ChicagoNow
- ChicagoNow logo
- Website type: Blogging site
- Available in: English
- Dissolved: August 18, 2022; 4 years ago
- Owner: Tribune Publishing
- Website: www.chicagonow.com^{[dead link]}
- Commercial: Yes
- Registration: Optional
- Launched: August 2009; 17 years ago

= ChicagoNow =

Blogging website

ChicagoNow was a blogging site managed by Tribune Publishing, owner of the print Chicago Tribune newspaper. It featured a network of blogs of international, national, and local interest on a variety of topics ranging from crime to public schools to politics and diplomacy.

Notable ChicagoNow contributors included the staff of the Chicago Reporter, and Shimer College president Susan Henking.

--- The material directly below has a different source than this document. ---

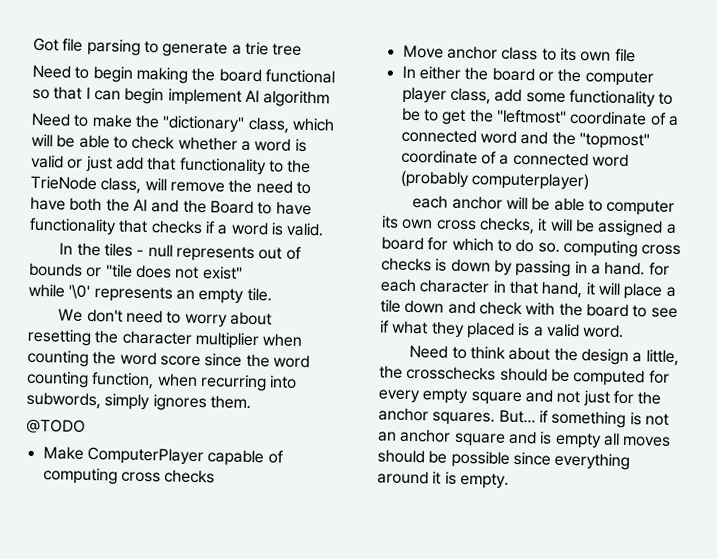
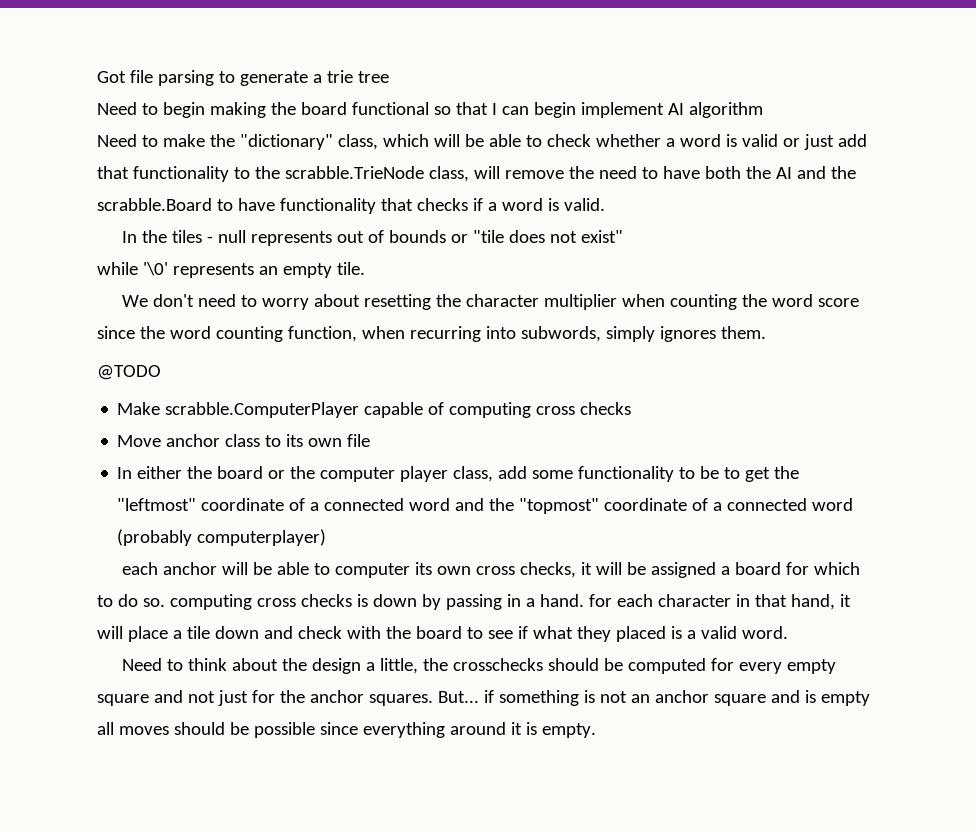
[30,175,97,191] TrieNode -> [284,166,424,179] scrabble.TrieNode
[209,200,254,215] Board -> [97,198,212,211] scrabble.Board
[86,446,204,466] ComputerPlayer -> [165,402,360,418] scrabble.ComputerPlayer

On August 18, 2022, the site was shut down with no announcement.

== History ==
ChicagoNow was launched in August 2009. Its launch coincided with the Tribune company's bankruptcy. As a newspaper-run blogging community, with the initial tagline "a blog by and for locals", it represented what one observer called "a new value proposition for newspapers".

ChicagoNow used Movable Type as its blogging platform when it first launched, then switched to WordPress in 2011.

The website of the Tribune daily RedEye was initially hosted on ChicagoNow but later moved to its own domain.

After the acquisition of the Tribune by Alden Global Capital, ChicagoNow was shut down without warning on August 18, 2022.

== Reception ==
In April 2010, the World Editors Forum described ChicagoNow as a "hyperlocal blog network" that has "a personal quality that many larger newspapers lack."

In September 2010, Time Out Chicago criticized ChicagoNow for hosting an unidentified police officer in what they called "a hate-filled, racist rant by blogger Joe the Cop entitled 'The ghetto shooting template' for three days and counting now." ChicagoNow removed the posts in question, stating that while they don't edit posts, they reserve the right to remove them.